Regarding the "when to build the worker" issue, always remember that when comparing hammers/commerce of the different options, you have to take into account how long the worker needs to improve tiles, and that we need to utilize Pottery ASAP by constructing early cottages (or we shouldn't have researched it in the first place).
However, before we can construct cottages, we need to improve the other tiles first! Early cottages might give the capital an early science boost, but mid-term we need to build units and settlers to expand. For this, the extra commerce will not help - we need food and hammers instead.

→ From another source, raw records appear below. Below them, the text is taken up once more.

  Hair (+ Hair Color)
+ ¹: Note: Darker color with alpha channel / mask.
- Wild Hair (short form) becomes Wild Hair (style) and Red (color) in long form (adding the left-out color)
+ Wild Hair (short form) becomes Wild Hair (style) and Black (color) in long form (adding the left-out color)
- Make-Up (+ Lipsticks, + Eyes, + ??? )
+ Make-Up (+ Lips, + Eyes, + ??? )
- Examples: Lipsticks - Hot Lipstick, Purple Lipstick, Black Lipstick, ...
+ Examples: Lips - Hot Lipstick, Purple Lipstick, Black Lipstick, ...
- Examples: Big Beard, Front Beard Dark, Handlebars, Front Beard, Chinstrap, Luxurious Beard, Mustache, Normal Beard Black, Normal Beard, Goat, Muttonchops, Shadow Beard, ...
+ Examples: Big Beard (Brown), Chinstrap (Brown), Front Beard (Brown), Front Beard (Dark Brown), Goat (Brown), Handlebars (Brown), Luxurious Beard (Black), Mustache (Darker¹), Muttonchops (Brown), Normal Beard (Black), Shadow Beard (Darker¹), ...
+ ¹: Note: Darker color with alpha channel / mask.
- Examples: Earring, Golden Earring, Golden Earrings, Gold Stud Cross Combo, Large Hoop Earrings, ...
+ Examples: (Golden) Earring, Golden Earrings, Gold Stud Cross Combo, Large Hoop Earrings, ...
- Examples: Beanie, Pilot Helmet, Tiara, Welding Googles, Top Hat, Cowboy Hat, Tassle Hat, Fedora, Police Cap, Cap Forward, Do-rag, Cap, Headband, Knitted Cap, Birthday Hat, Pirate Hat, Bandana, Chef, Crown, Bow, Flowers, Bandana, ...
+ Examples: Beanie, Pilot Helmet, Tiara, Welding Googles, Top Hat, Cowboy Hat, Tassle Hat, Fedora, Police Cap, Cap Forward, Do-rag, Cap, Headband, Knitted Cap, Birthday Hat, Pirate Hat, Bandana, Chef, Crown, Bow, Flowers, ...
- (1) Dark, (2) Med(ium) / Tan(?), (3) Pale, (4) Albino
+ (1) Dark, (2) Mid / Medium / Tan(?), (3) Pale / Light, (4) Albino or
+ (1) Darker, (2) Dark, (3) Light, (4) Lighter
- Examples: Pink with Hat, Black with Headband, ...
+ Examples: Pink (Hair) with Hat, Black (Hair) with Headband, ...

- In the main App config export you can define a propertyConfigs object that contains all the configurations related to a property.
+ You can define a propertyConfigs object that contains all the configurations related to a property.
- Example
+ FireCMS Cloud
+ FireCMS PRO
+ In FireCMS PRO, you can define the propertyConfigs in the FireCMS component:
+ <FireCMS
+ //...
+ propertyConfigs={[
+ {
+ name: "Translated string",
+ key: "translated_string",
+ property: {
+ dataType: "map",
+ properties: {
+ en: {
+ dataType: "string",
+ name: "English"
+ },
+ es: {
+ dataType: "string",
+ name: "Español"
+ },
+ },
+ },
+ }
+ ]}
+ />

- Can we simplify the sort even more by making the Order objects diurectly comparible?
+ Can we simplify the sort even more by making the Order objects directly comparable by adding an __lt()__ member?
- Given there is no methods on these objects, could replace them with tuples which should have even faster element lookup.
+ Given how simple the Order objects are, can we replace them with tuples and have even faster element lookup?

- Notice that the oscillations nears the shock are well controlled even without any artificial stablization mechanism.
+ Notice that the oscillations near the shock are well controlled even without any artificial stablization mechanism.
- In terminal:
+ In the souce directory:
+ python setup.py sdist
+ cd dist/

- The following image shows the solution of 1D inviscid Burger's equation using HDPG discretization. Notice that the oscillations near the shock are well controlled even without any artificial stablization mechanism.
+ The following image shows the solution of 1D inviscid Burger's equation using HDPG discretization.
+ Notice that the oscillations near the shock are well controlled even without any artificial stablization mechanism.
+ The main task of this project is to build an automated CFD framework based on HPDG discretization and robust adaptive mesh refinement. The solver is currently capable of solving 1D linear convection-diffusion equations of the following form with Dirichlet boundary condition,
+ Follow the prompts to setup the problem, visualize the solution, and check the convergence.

So we want to irrigate the rice and mine the two hills first at least before we start to construct cottages on the floodplains, so that when our capital has reached its maximum size we can stop its growth and have max hammers for units, or max food+hammers for settlers. I always forget the exact number of turns these improvements need, but including worker movement, irrigation plus two mines will take at least 15 turns or so.
Now if we wait too long with building the worker, for example by letting the city grow to size 4 first, we will have wasted our early Pottery research! Instead, we should have researched something that would have been useful immediately, like BW to see where copper is. But since we have gone for Pottery already, we need to utilize it, which means we need an early worker.
In conclusion, I strongly suggest to start building the worker as soon as the warrior has been finished. In single player games, I would have even built the worker right out of the gate, but I guess in a multiplayer environment that is too risky.